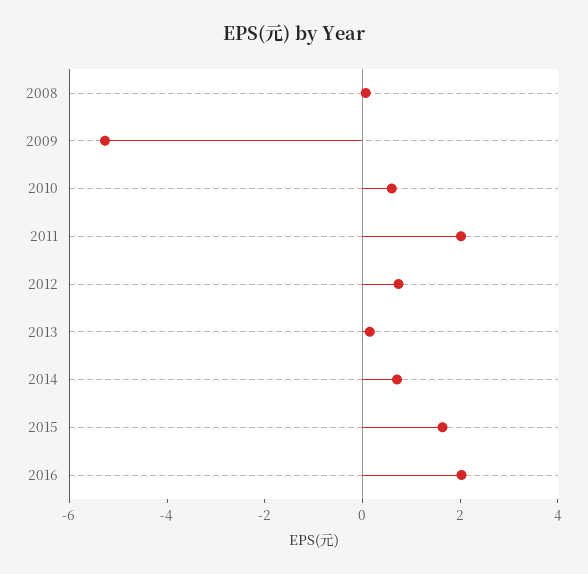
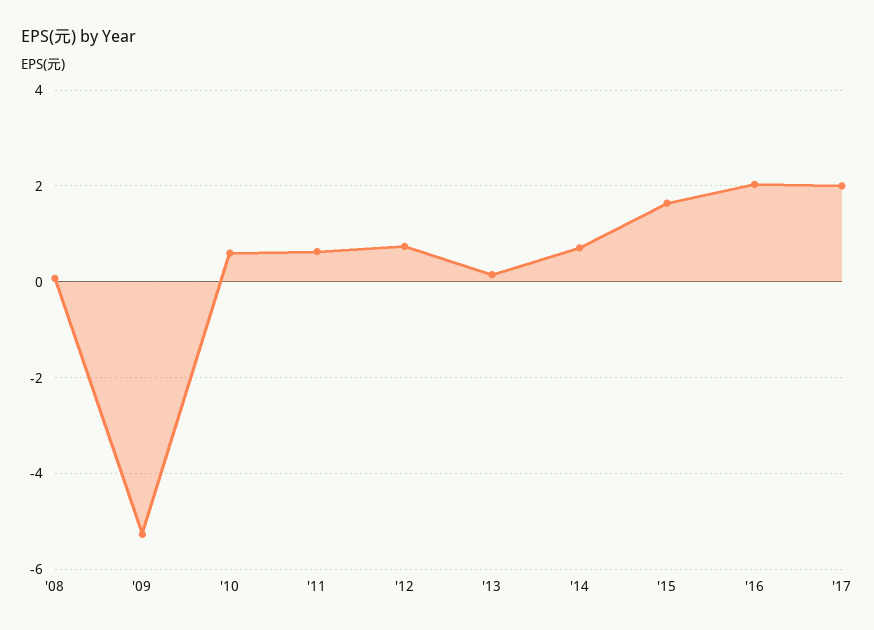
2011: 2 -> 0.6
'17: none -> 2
######
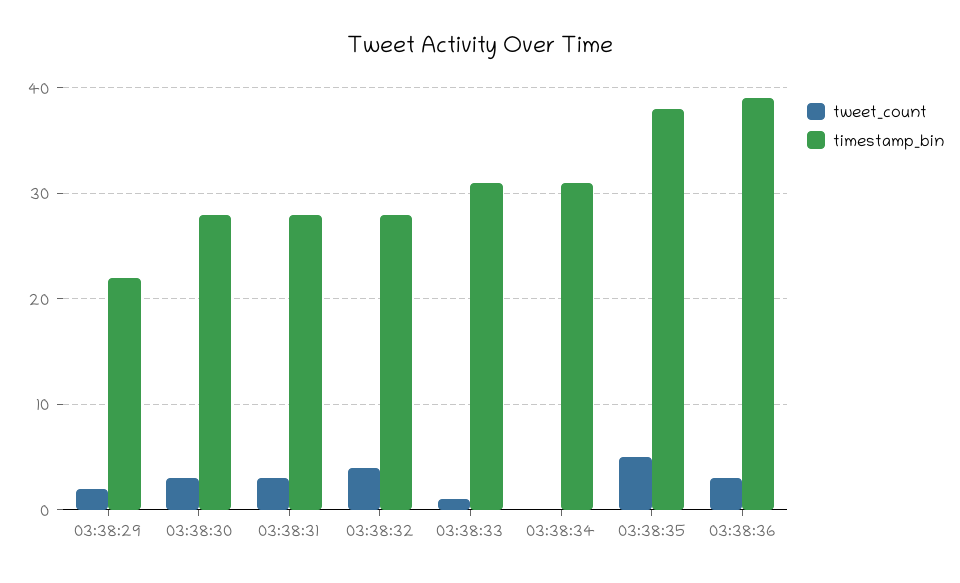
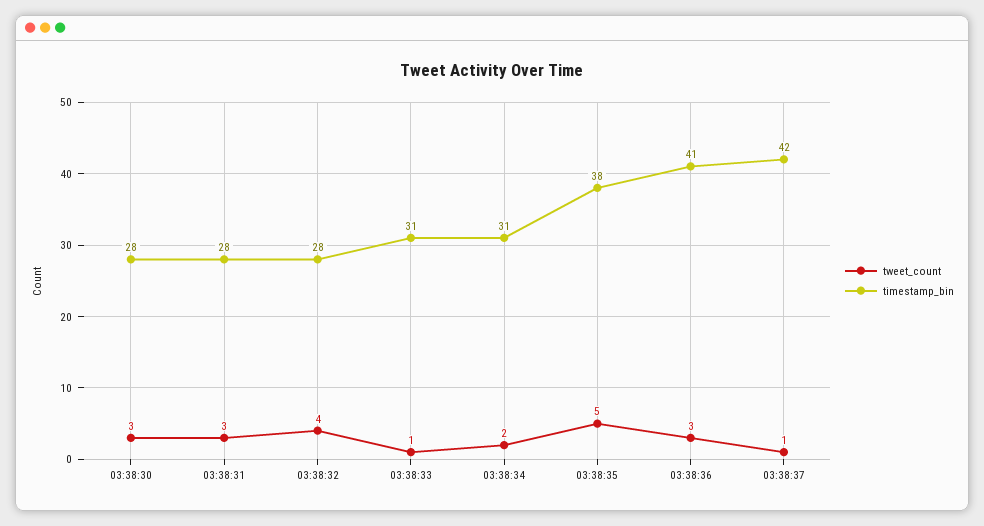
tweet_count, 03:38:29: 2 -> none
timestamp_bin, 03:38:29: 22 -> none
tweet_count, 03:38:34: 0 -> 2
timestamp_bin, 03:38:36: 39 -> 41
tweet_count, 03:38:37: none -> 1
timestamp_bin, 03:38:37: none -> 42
######
TASK GOAL:
Nothing but a number belongs in the answer: the number of lines above that contain "none".

RESPONSE AREA:
5